An industry consultant who asked to remain anonymous said his business has been “crazy” this year. The year began with preparation for a soft opening of a job training/apparel manufacturing engagement in the Midwest. By mid-March, that proposition changed to gearing up for PPE mask and gown production – with a “hair on fire” approach to the start-up, as he described it.


“Within four weeks, we were producing gowns for local hospitals and investing in and implementing automated welding equipment for medical mask production,” he said. “Calls for my consulting/resulting ‘services’ then began to come from various parts of the Midwest and the West, all for PPE mask and gown setup and efficiency support. As the year approached the fourth quarter, I saw many more inquiries for traditional apparel manufacturing start-ups, but with the COVID-19 resurgence, once again there are more inquiries for PPE support.”

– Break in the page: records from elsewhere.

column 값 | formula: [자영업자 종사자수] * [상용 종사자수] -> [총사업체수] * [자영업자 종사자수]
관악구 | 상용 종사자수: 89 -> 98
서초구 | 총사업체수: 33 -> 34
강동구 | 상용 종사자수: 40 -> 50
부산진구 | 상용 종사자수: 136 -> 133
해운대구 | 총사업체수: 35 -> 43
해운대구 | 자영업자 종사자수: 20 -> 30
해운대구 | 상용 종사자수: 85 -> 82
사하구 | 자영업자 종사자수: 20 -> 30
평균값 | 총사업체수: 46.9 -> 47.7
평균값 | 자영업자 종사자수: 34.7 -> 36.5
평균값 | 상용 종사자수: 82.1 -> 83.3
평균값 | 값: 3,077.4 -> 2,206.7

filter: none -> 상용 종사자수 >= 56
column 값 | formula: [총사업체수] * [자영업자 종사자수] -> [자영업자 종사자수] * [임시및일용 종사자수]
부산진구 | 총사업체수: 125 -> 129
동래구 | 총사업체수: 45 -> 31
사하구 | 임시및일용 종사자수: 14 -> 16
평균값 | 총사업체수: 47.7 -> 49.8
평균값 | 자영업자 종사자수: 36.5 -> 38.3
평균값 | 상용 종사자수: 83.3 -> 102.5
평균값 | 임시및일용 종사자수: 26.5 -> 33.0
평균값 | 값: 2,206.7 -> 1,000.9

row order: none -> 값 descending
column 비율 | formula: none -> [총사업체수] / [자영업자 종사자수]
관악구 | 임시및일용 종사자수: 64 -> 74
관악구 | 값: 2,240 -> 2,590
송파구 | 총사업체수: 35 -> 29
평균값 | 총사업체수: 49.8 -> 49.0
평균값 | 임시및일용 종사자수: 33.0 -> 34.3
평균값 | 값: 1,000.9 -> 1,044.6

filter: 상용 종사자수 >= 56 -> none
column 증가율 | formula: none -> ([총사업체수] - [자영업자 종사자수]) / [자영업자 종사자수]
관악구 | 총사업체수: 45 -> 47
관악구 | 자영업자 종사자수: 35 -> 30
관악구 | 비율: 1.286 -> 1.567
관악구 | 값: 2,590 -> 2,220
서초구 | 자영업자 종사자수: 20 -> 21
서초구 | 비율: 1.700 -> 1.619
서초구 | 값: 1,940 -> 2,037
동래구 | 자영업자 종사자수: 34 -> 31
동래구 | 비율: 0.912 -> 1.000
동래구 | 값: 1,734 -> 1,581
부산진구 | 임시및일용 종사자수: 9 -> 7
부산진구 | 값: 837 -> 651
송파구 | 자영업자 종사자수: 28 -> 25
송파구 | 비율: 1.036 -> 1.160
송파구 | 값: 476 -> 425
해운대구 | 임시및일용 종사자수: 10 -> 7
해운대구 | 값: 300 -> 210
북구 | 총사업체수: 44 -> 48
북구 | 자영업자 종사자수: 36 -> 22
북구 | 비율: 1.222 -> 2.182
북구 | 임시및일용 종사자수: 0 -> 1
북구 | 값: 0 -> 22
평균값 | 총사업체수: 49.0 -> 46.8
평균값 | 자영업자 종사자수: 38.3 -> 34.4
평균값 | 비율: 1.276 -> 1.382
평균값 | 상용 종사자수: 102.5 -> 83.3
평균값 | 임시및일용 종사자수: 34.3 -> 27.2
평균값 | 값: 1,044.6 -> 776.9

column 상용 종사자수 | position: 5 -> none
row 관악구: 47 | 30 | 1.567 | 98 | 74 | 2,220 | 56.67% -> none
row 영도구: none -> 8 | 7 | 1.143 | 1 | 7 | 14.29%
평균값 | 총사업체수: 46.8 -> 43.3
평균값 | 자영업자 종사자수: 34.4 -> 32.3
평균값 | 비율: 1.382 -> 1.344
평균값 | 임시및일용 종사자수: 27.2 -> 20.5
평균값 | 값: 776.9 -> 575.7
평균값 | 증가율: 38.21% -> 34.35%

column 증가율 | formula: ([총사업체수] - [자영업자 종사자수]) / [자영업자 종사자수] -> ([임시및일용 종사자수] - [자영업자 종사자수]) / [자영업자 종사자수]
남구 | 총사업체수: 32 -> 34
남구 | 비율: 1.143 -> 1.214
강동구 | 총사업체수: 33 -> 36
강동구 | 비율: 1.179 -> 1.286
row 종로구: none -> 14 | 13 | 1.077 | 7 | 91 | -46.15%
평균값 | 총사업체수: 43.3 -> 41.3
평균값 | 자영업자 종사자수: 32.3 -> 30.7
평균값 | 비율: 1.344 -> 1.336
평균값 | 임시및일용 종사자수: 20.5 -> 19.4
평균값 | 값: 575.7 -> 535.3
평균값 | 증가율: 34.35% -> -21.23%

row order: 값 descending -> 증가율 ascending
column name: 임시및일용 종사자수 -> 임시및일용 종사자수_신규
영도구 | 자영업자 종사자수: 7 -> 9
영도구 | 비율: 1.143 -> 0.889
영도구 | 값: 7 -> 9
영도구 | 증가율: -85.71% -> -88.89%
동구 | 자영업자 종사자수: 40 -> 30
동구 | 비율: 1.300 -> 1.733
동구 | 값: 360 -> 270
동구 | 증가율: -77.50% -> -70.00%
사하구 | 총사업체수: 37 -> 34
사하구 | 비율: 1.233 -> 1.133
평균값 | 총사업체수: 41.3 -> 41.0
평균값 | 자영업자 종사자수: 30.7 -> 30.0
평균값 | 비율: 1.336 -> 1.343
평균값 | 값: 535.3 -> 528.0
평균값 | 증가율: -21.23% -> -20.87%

He added that he expects that there will continue to be support requested for PPE production, at least for the first half of 2021 and especially for gown production.


“In many cases, the gowns are difficult to work with due to size and the rigid, non-flex fabrics that are required for the finished products,” he said. “U.S. companies will continue to look for cost-effective solutions in order to meet the low-cost requirements of the market, especially in cities and states where living wage requirements are such that the cut, sew and package per piece costs are automatically higher than other parts of the country.”


Going forward, he said he believes that apparel and textile manufacturing will be affected by three factors: trade relations and agreements; minimum and living wage expectations; and workforce development.             


“I continue to see more start-ups and established companies show interest in internal manufacturing, especially with groups who require minimal volume,” he said. “For the start-ups, the primary challenges are getting past the initial shock of the complexity of the processes – and for both, it’s finding or creating a solid workforce. The challenge of our industry is to change the perception of the textile/apparel manufacturing side of the business, to help the younger generations accept that the industry as a whole can be a challenging and exciting career choice.”


He added that while there are many experienced professional apparel and textile workers in the U.S., many of them immigrants, they are clustered in certain parts of the country. At the same time, the key is a strong, unbiased look into legal immigration processes and work visa programs that would allow for these skilled, professional apparel workers to fill the current voids and help create a balanced foundation for success and support the continued movement to become self-reliant and depend less on offshore manufacturing.”